> [Listed entries]:
++++++++

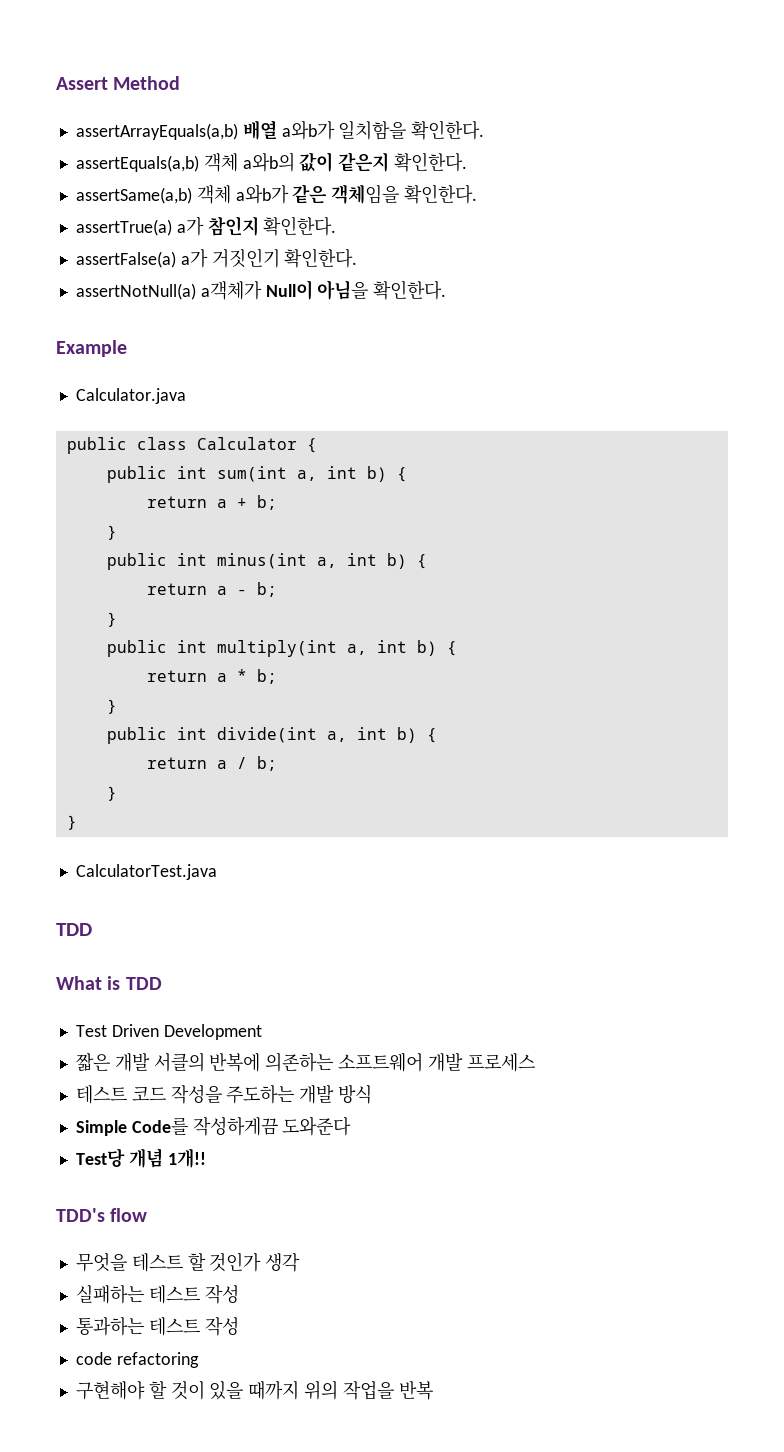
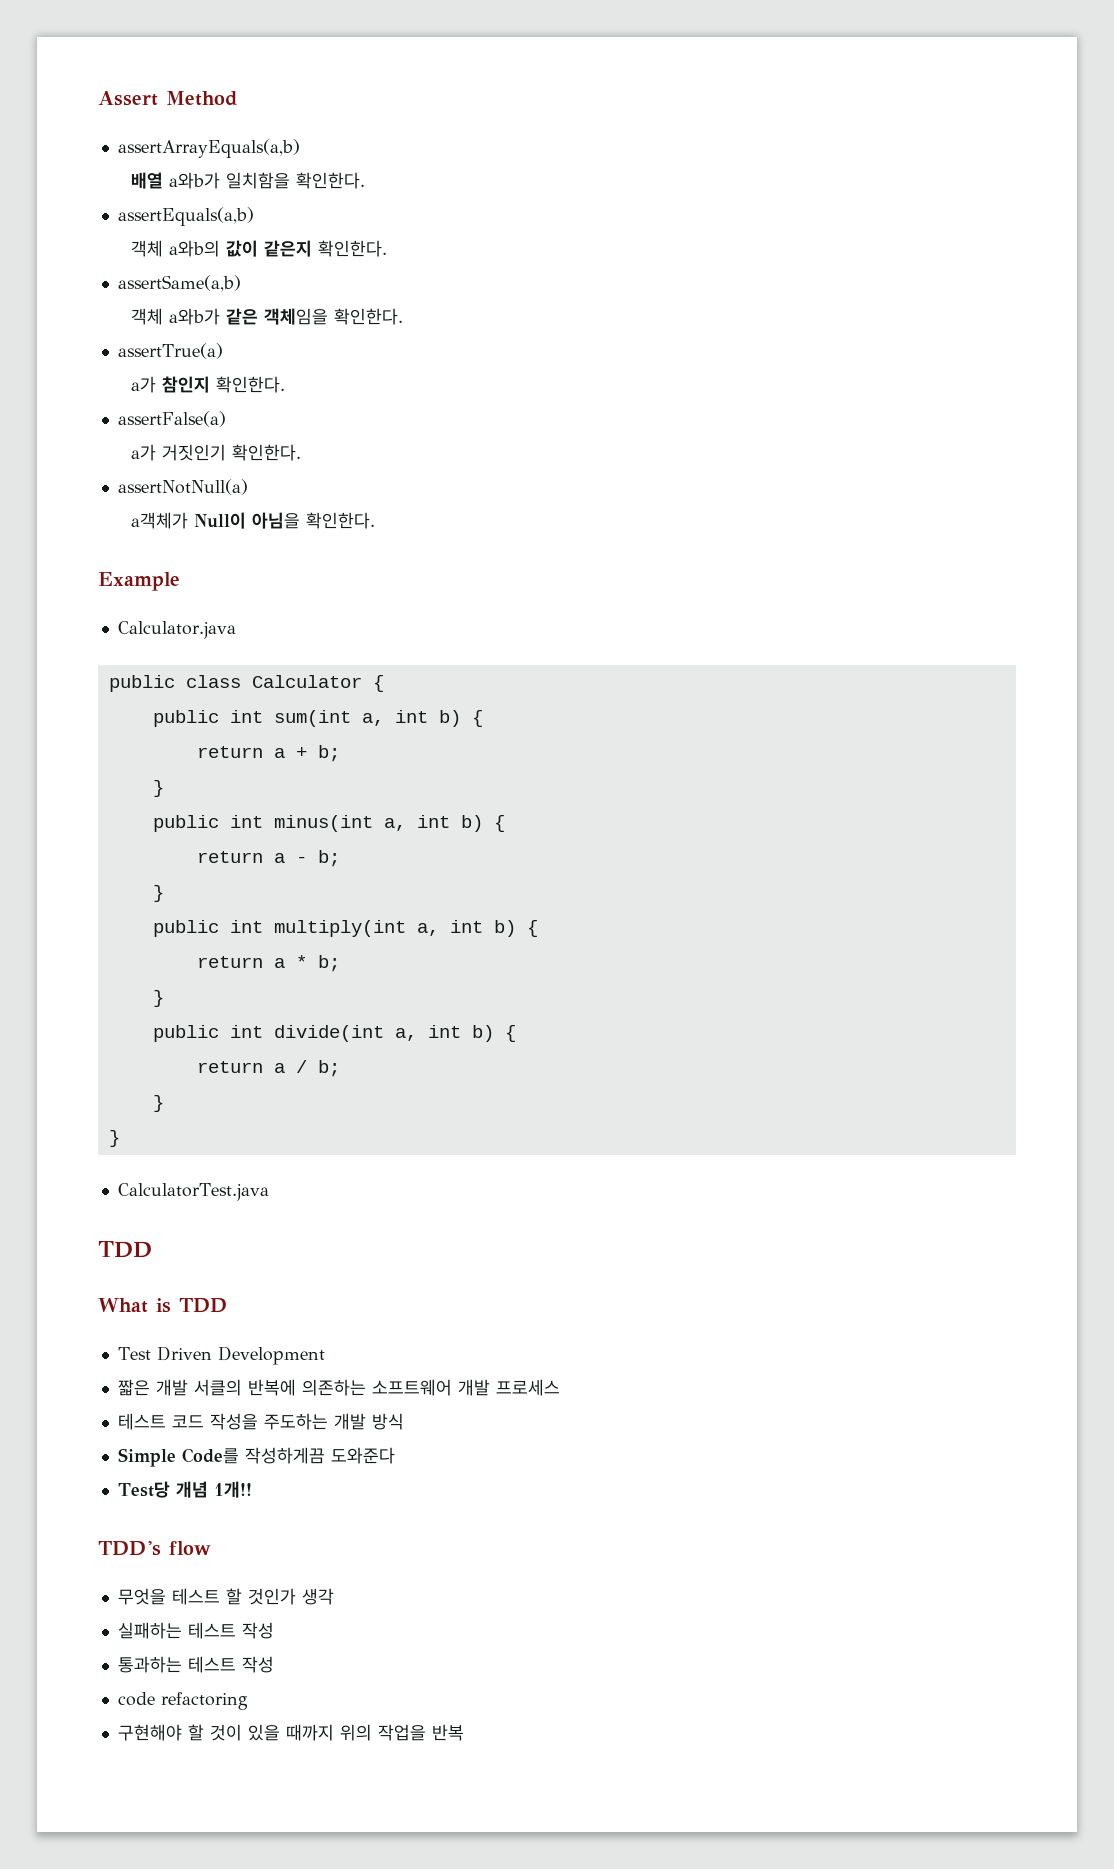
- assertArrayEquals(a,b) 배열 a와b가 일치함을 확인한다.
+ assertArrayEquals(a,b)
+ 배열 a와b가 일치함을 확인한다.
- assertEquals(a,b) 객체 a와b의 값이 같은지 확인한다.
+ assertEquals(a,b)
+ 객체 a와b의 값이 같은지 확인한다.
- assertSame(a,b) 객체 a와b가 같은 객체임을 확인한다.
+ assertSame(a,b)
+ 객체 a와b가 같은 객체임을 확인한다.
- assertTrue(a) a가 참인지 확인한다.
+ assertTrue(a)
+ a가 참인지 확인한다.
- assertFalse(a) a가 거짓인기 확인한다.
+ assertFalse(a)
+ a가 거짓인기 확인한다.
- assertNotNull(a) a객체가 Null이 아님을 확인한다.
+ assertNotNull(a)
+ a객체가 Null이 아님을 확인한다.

++++++++

> [Exercise]: Your copy should match the data above exactly, apart from the pictures.

> [Response box]:
- assertArrayEquals(a,b) 배열 a와b가 일치함을 확인한다.
+ assertArrayEquals(a,b)
+ 배열 a와b가 일치함을 확인한다.
- assertEquals(a,b) 객체 a와b의 값이 같은지 확인한다.
+ assertEquals(a,b)
+ 객체 a와b의 값이 같은지 확인한다.
- assertSame(a,b) 객체 a와b가 같은 객체임을 확인한다.
+ assertSame(a,b)
+ 객체 a와b가 같은 객체임을 확인한다.
- assertTrue(a) a가 참인지 확인한다.
+ assertTrue(a)
+ a가 참인지 확인한다.
- assertFalse(a) a가 거짓인기 확인한다.
+ assertFalse(a)
+ a가 거짓인기 확인한다.
- assertNotNull(a) a객체가 Null이 아님을 확인한다.
+ assertNotNull(a)
+ a객체가 Null이 아님을 확인한다.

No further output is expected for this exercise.